Spillover Estimation and Current Limitations of Compensation due to Saturation Effects
(A) Spillover matrix calculated based on single-stained beads. Values on the diagonals are 1. By default, spillover is calculated only in potentially affected channels, which include M±1, those corresponding to known isotopic impurities, and M+16 (Figure S2D). Numbers in the cells indicate percentages of spillover by channels in rows into channels in columns. Numbers in the last column show the total amount of signal received in the corresponding channels.
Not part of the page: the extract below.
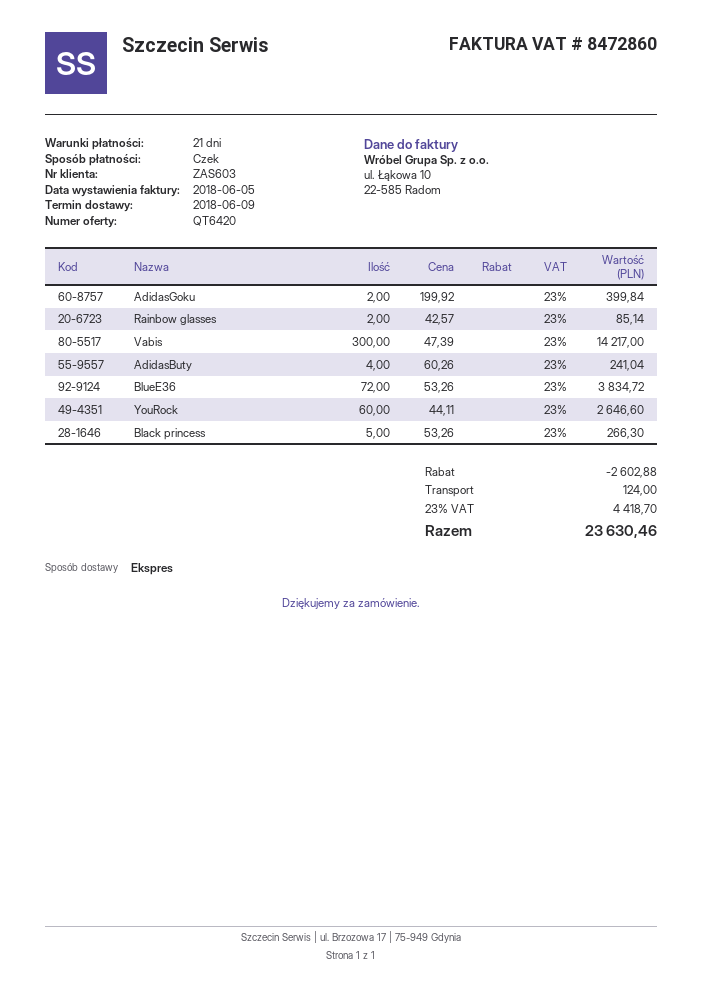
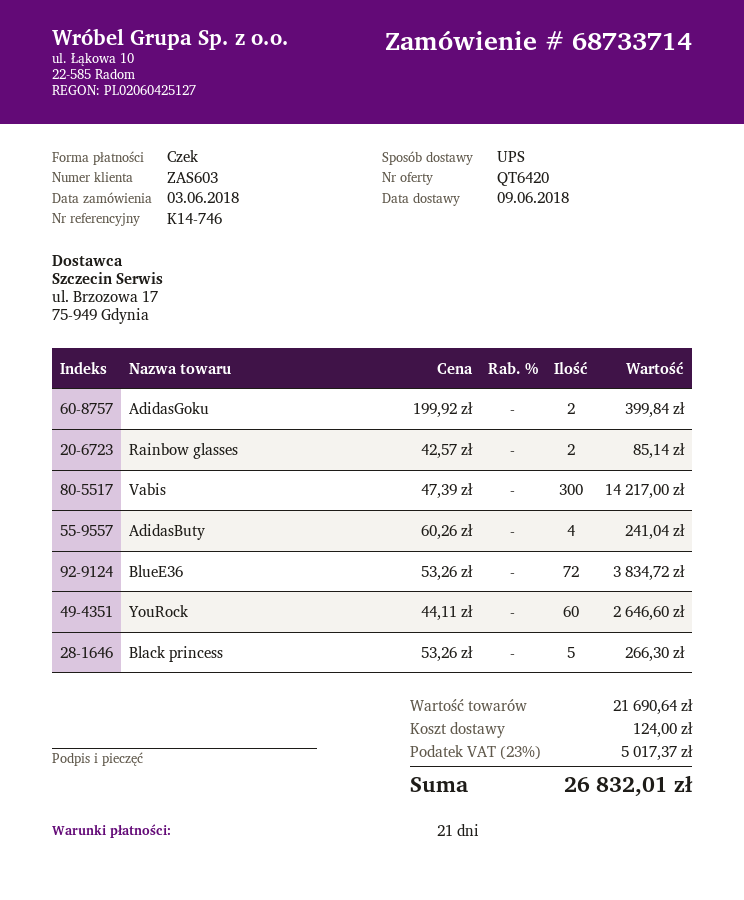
shipping method: express -> UPS
discount: 2602.88 -> none
tax: 23% = 4418.70 -> 23% = 5017.37
total: 23630.46 -> 26832.01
(B) Scatterplots showing signal due to anti-HLA-ABC labeled with 172Yb and anti-CD3 labeled with 173Yb from pooled single-stained beads and multiplexed-stained PBMCs before and after compensation with standard flow cytometry methods (middle) and NNLS (bottom).
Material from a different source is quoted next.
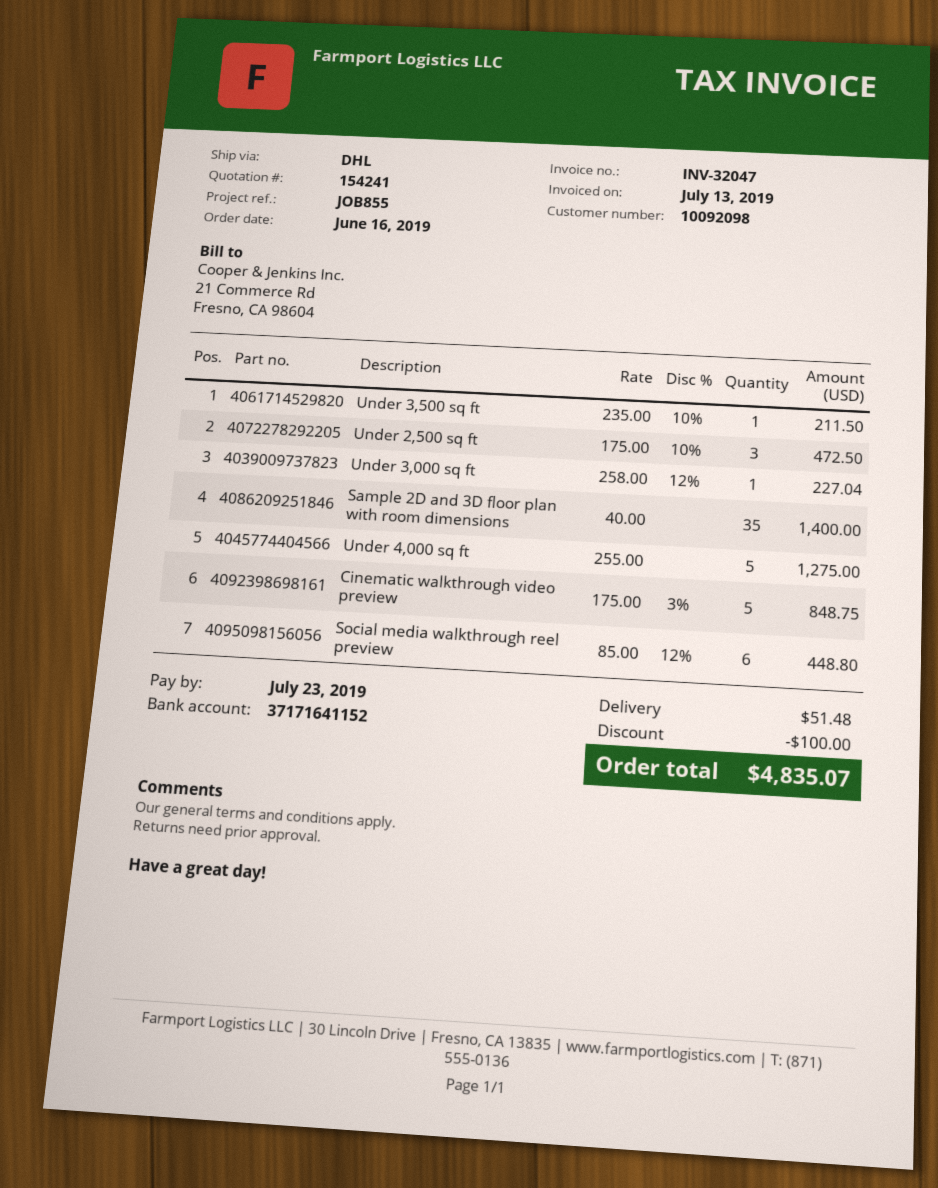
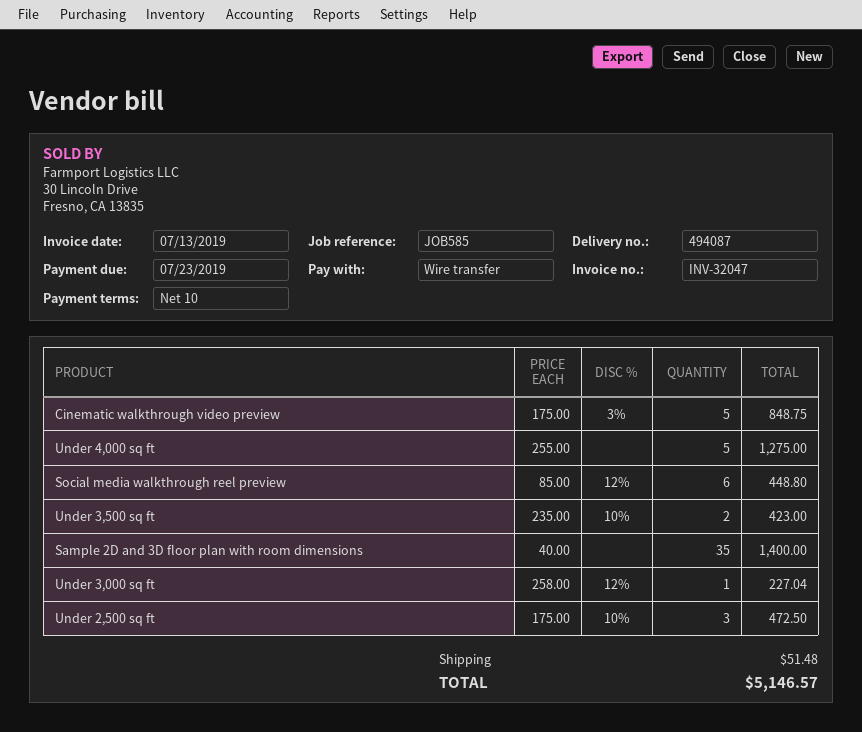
reference: JOB855 -> JOB585
Under 3,500 sq ft: 1 x 235.00 - 10% = 211.50 -> 2 x 235.00 - 10% = 423.00
discount: 100.00 -> none
total: 4835.07 -> 5146.57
(C) Dot plots showing the median counts in each channel potentially affected by spillover for uncompensated data, compensated data, and NNLS-compensated data obtained upon analyses of single-stained beads and multiplexed-stained PBMCs. For multiplexed-staining, cells were stained with two panels where half of the channels were left empty, see (Table S1) to enable spillover assessment in absence of staining. For each dataset, the average sum of squares is shown on top of the graph.
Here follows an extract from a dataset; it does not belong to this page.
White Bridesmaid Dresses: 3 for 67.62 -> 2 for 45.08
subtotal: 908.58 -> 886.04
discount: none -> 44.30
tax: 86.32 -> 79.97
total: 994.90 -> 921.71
(D) Dot plots showing the spillover in percent for the indicated relationships assessed on cells stained with increasing amount of barcoding reagents and identical antibody concentration. A linear model was fit to each relationship (blue lines), and the slope is indicated above each plot.
(E) Dot plots showing the spillover in absolute counts for the indicated relationships assessed on cells stained with increasing amount of barcoding reagents and identical antibody concentration.
(F) Scatter plot showing the relationship between the original signal and the most affected spillover channel for the indicated antibody-metal pairs on a linear scale. The dotted line and the red line show how the linear relationship is lost above 5,000 dual counts.